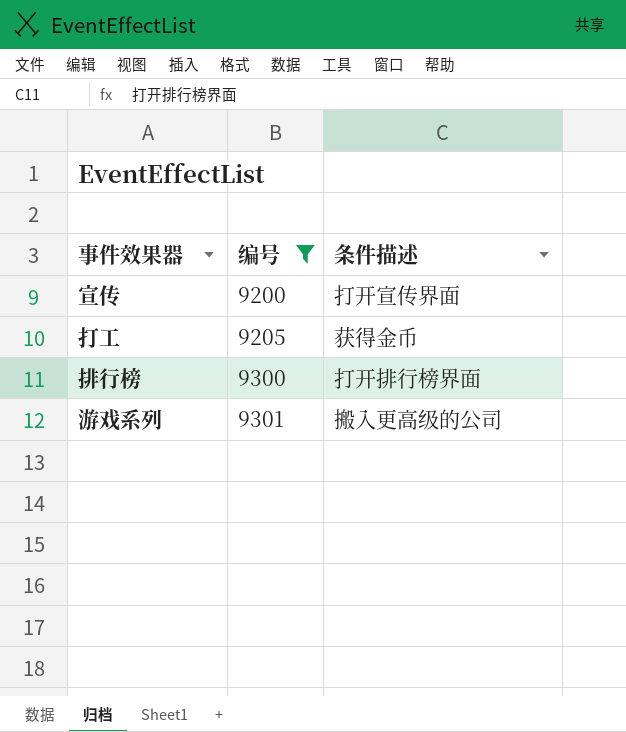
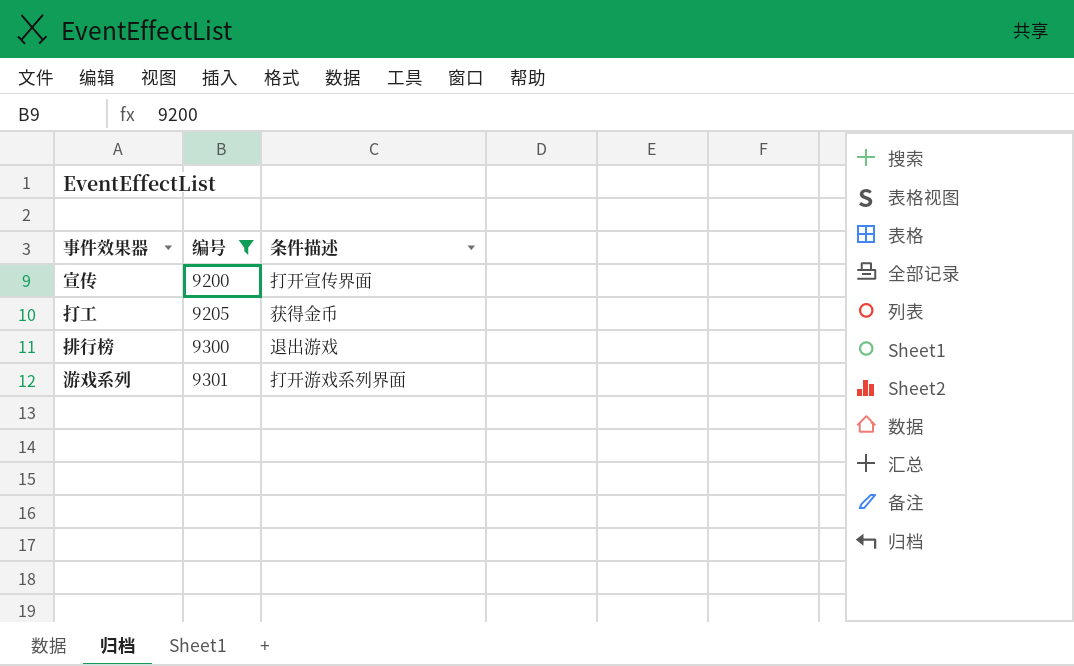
排行榜 | 条件描述: 打开排行榜界面 -> 退出游戏
游戏系列 | 条件描述: 搬入更高级的公司 -> 打开游戏系列界面

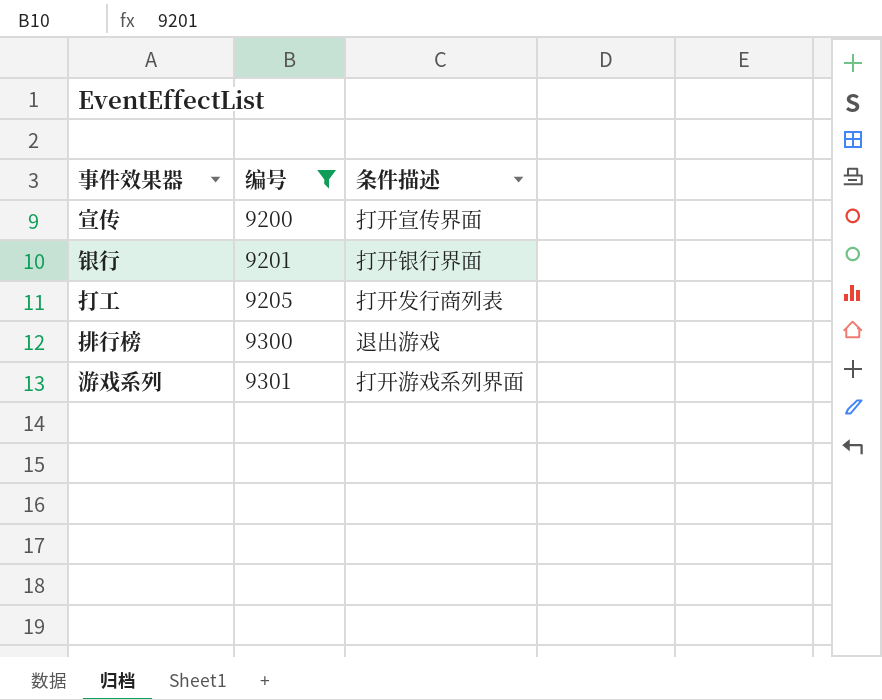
row 银行: none -> 9201 | 打开银行界面
打工 | 条件描述: 获得金币 -> 打开发行商列表

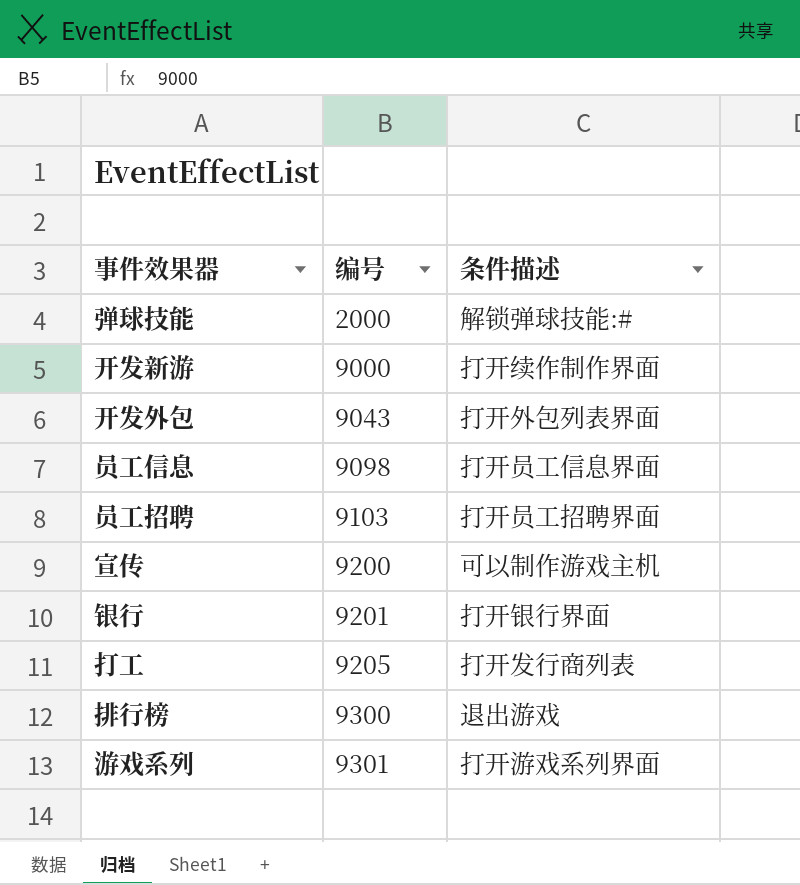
filter: 编号 >= 9200 -> none
宣传 | 条件描述: 打开宣传界面 -> 可以制作游戏主机

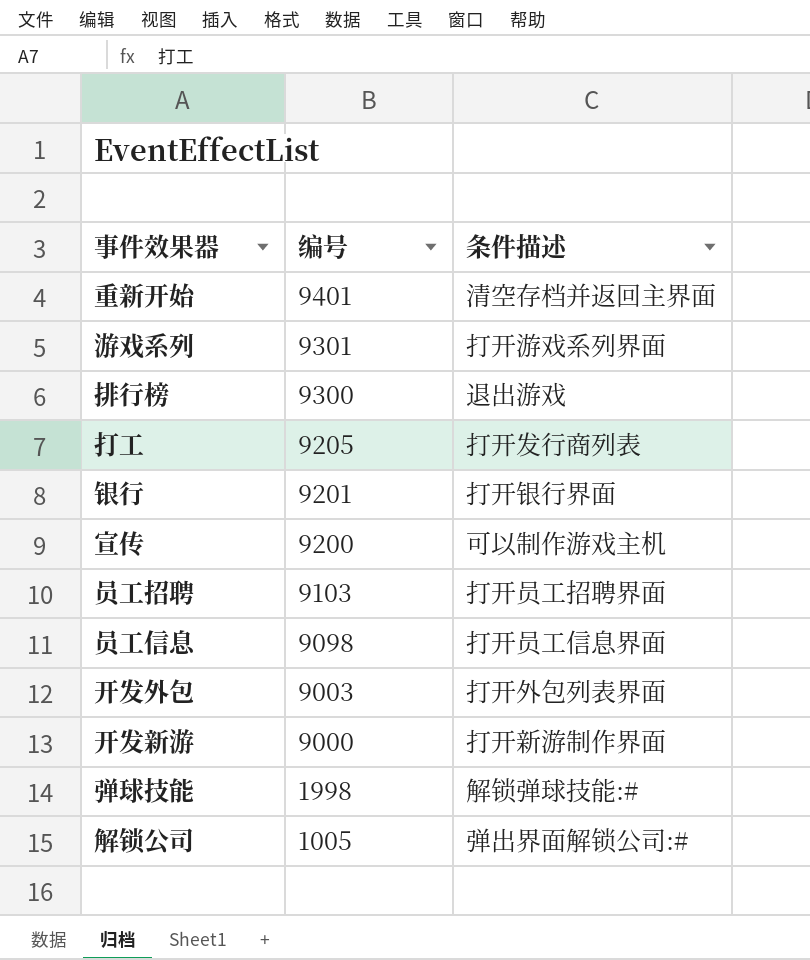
row order: 编号 ascending -> 编号 descending
row 重新开始: none -> 9401 | 清空存档并返回主界面
开发外包 | 编号: 9043 -> 9003
开发新游 | 条件描述: 打开续作制作界面 -> 打开新游制作界面
弹球技能 | 编号: 2000 -> 1998
row 解锁公司: none -> 1005 | 弹出界面解锁公司:#

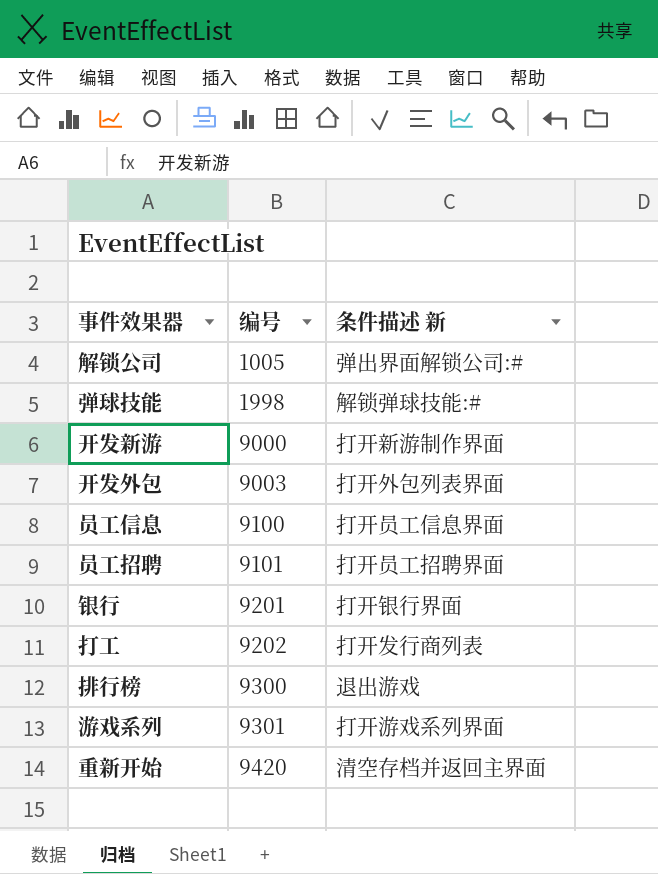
row order: 编号 descending -> 编号 ascending
column name: 条件描述 -> 条件描述 新
row 宣传: 9200 | 可以制作游戏主机 -> none
员工信息 | 编号: 9098 -> 9100
员工招聘 | 编号: 9103 -> 9101
打工 | 编号: 9205 -> 9202
重新开始 | 编号: 9401 -> 9420

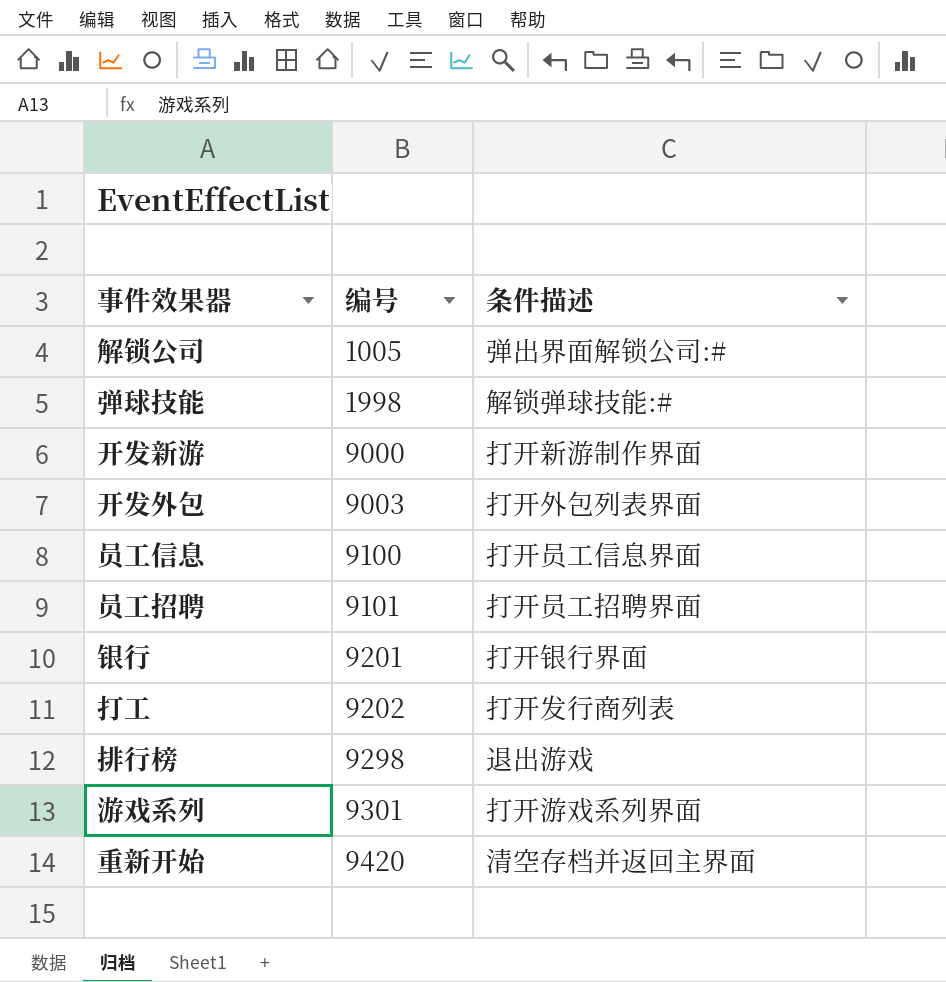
column name: 条件描述 新 -> 条件描述
排行榜 | 编号: 9300 -> 9298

- - - - -

▶ DESCRIPTION OF THE TASK: Above are the records; copy exactly the lines from the one with "开发新游 | 条件描述: 打开续作制作界面 -> 打开新游制作界面" through the one with "重新开始 | 编号: 9401 -> 9420", including both, and nothing more. Leave out pictures.

▶ ANSWER SECTION:
开发新游 | 条件描述: 打开续作制作界面 -> 打开新游制作界面
弹球技能 | 编号: 2000 -> 1998
row 解锁公司: none -> 1005 | 弹出界面解锁公司:#

row order: 编号 descending -> 编号 ascending
column name: 条件描述 -> 条件描述 新
row 宣传: 9200 | 可以制作游戏主机 -> none
员工信息 | 编号: 9098 -> 9100
员工招聘 | 编号: 9103 -> 9101
打工 | 编号: 9205 -> 9202
重新开始 | 编号: 9401 -> 9420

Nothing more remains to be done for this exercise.